Es ist ein Präzedenzfall, der kaum brisanter sein könnte: Der Internationale Strafgerichtshof (ICC) stellt einen vorläufigen Haftbefehl gegen den ehemaligen US-Präsidenten aus – als dieser für eine Veranstaltung in Athen landet, nehmen ihn die Behörden fest. Für die Juristin Dana Marin und ihre Mitstreiter beim ICC ist das eine nie für möglich gehaltene Chance, für den amtierenden US-Präsidenten, der gerade mitten im Wahlkampf steckt, ist es eine Katastrophe.
Während das Weiße Haus offen droht und insgeheim bereits an einer Befreiungsaktion arbeitet, kämpft Dana Marin in Athen für die Überstellung des Ex-Präsidenten nach Den Haag. Ein Kampf gegen einen übermächtigen Gegner beginnt.
Ermöglicht wurde die Festnahme durch einen Whistleblower, der delikates Wissen über den ehemals mächtigsten Mann der Welt weitergegeben hat. Es geht um Kriegsverbrechen in Afghanistan, die Liste der Schrecken ist endlos. Was der Whistleblower jedoch nicht weiß: Die US-Geheimdienste sind ihm bereits dicht auf den Fersen – und eins haben sie gewiss nicht: Skrupel.
Ein Polit-Thriller mit Bezug zur Realität
So beginnt der spektakuläre Thriller “Der Fall des Präsidenten”. Obwohl der Thriller klar fiktiv ist, entsteht ein authentisches Bild. Auch die fiktiven Präsidenten basieren merklich auf den tatsächlichen Machthabern der USA.
Die Handlung mag einen wenig realen Aufhänger haben. Doch die Reaktionen der USA, das Tauziehen in der griechischen und europäischen Politik und Dana Marins ohnmächtiger Kampf für Gerechtigkeit, den sie mit den dürftigen Ressourcen des ICC führen muss, erscheinen an keiner Stelle unlogisch oder konstruiert.
Dramatische Action wie in einem James Bond-Film
Auf über 600 Seiten breitet Marc Elsberg nicht nur eine politisch aktuelle was-wäre-wenn-Frage aus, sondern präsentiert auch einen Thriller, dem es nicht an Action fehlt.

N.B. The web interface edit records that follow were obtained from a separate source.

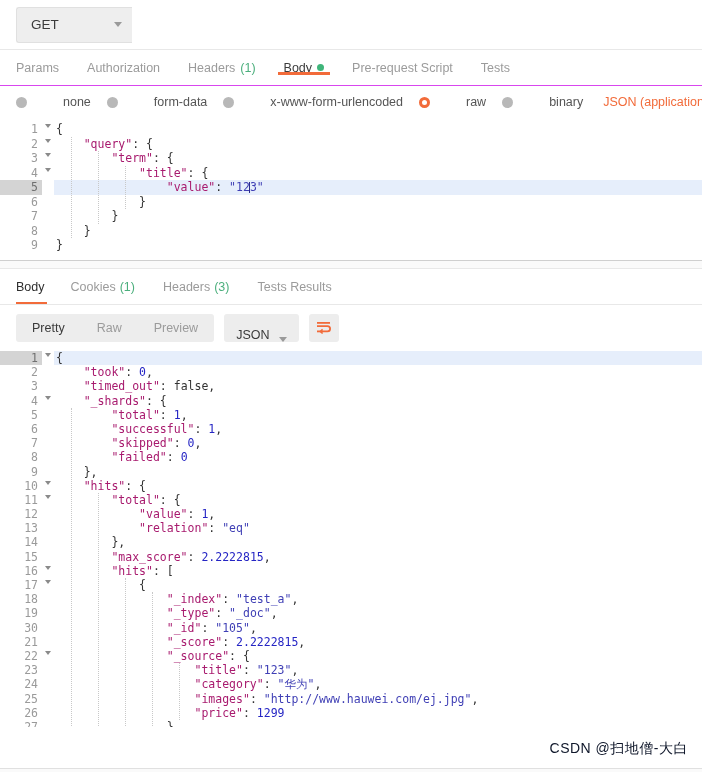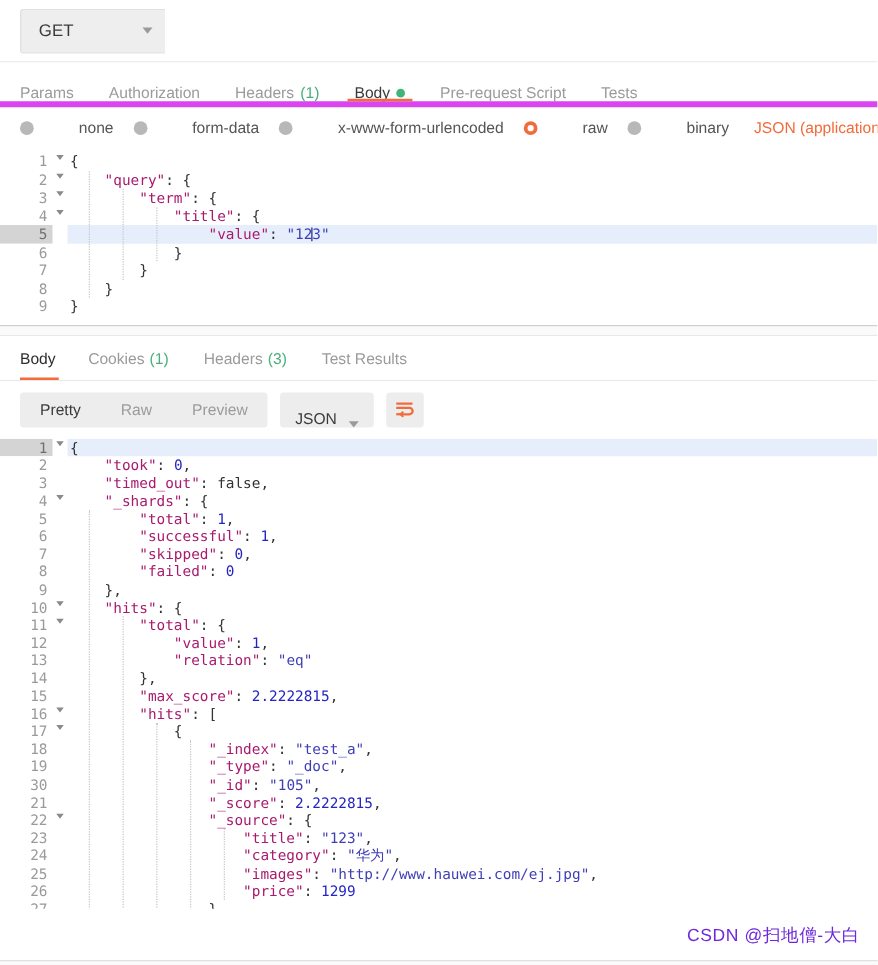"Params" .req-tabs { align-items: flex-end -> center; border-bottom: 5px solid #d946ef -> 1px solid #d946ef }
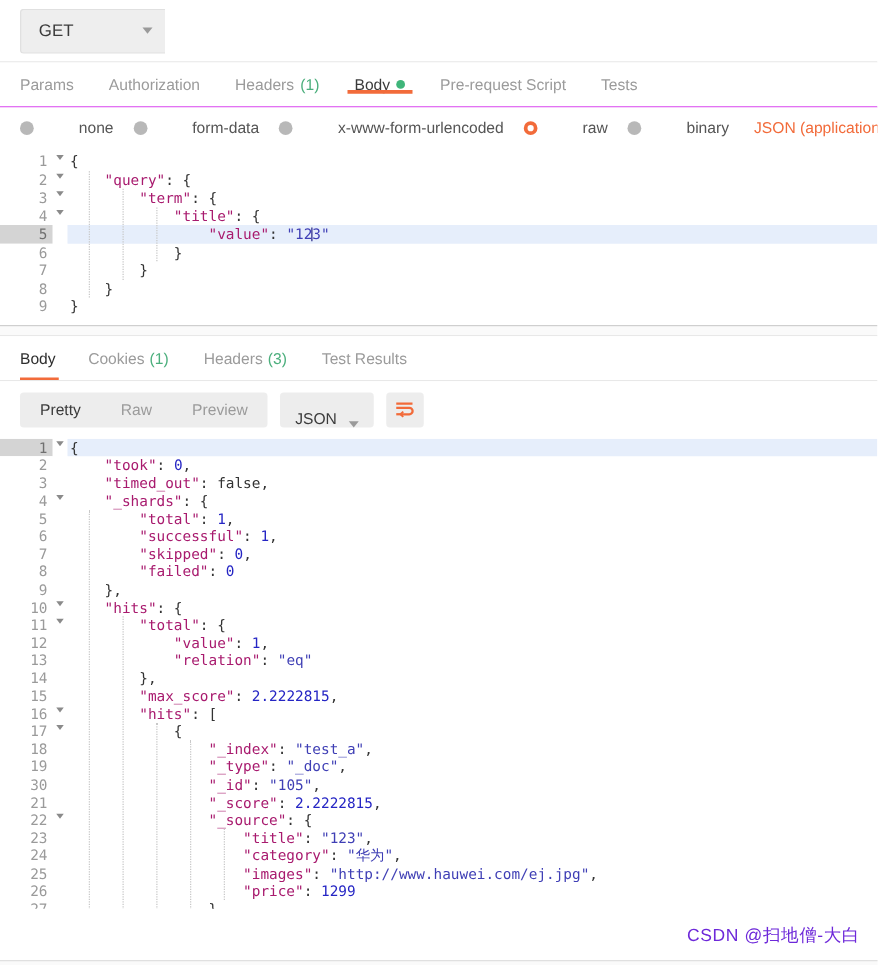"Test Results" span { text: Test -> Tests }
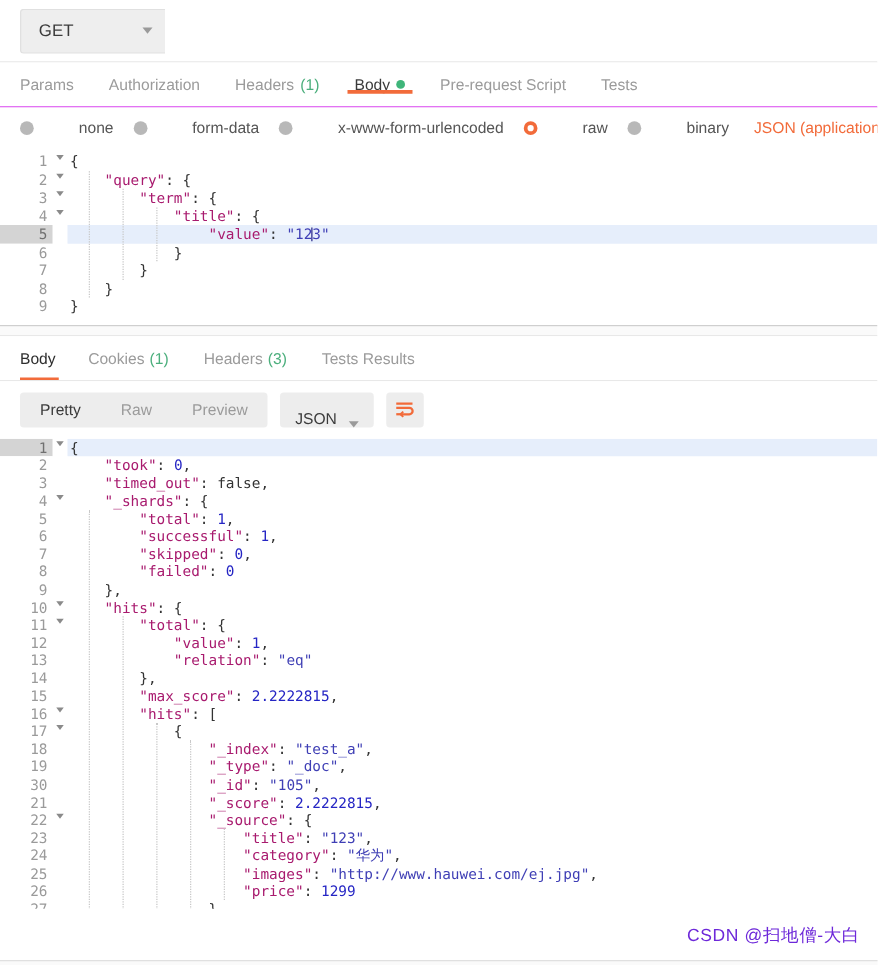"CSDN @扫地僧-大白" .watermark { color: #6d28d9 -> #0f172a }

Komplexe Verstrickungen, mit denen er die Leser und Leserinnen in die Irre führt, groß angelegte Verfolgungsjagden und atemlose Spannungsmomente hat “Der Fall des Präsidenten” viele zu bieten.
Meist wird die Action nur angedeutet. Sie wird kaum aus direkter, brutaler Nähe geschildert, was auch eindeutig nicht zum „Fall des Präsidenten“ gepasst hätte und deshalb gut gewählt ist. Der Thriller punktet eher durch seine realistische Herangehensweise und die Spannung, die in dem Bedrohungsmoment steckt: Es wird klar, was eine solche Situation für die internationalen diplomatischen Beziehungen bedeutet. Und dann geht Marc Elsberg die Folgen konsequent durch.
„Mr. President, Sie haben das Recht zu schweigen!“
Doch genug der Spannung. Denn Elsberg kann auch Entspannung bieten: Dafür sorgt eine unerwartete, romantische Beziehung am Rande, die den Thriller angenehm auflockert.
Insgesamt geht dieser Thriller leider viel zu schnell zu Ende. Tatsächlich ist „Der Fall des Präsidenten“ eine runde Story, die nicht versucht, uns einen möglichen Weg aufzuzwängen, sondern vielmehr offen lässt, was in einer ähnlichen Situation wohl geschehen würde. Das Buch hat Potenzial eines meiner Highlights des Jahres zu werden – Spannung bietet Marc Elsbergs neuer Thriller auf jeden Fall genug.